** RECORDS FOR THE TASK follows **
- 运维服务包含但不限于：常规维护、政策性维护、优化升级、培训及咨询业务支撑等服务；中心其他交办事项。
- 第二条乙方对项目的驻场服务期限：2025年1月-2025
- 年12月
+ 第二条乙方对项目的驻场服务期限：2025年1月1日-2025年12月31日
** End of RECORDS FOR THE TASK **
** RECORDS FOR THE TASK follows **
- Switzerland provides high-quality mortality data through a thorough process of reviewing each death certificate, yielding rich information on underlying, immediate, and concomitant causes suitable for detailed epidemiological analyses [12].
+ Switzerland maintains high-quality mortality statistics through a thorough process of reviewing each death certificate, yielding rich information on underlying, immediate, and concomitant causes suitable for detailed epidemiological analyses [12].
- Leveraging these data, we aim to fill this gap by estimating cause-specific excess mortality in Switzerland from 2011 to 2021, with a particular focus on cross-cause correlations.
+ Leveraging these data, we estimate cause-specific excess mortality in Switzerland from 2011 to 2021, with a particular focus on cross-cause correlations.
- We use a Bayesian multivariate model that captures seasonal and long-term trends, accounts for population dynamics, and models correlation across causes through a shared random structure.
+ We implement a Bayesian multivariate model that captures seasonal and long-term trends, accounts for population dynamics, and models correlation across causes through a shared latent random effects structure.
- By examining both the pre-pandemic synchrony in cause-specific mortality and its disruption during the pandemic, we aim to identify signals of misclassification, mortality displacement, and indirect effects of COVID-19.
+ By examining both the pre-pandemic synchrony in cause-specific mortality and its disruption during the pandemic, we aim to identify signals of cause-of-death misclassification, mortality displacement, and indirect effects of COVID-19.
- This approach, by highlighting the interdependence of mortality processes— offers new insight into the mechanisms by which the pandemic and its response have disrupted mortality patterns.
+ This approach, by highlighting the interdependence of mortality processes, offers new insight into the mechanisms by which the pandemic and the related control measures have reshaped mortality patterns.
** End of RECORDS FOR THE TASK **
EXERCISE REQUIREMENTS — Return word for word the lines above from the line with "- We use a Bayesian" to the line with "reshaped mortality patterns.", including both and leaving out all others.

TASK OUTPUT —
- We use a Bayesian multivariate model that captures seasonal and long-term trends, accounts for population dynamics, and models correlation across causes through a shared random structure.
+ We implement a Bayesian multivariate model that captures seasonal and long-term trends, accounts for population dynamics, and models correlation across causes through a shared latent random effects structure.
- By examining both the pre-pandemic synchrony in cause-specific mortality and its disruption during the pandemic, we aim to identify signals of misclassification, mortality displacement, and indirect effects of COVID-19.
+ By examining both the pre-pandemic synchrony in cause-specific mortality and its disruption during the pandemic, we aim to identify signals of cause-of-death misclassification, mortality displacement, and indirect effects of COVID-19.
- This approach, by highlighting the interdependence of mortality processes— offers new insight into the mechanisms by which the pandemic and its response have disrupted mortality patterns.
+ This approach, by highlighting the interdependence of mortality processes, offers new insight into the mechanisms by which the pandemic and the related control measures have reshaped mortality patterns.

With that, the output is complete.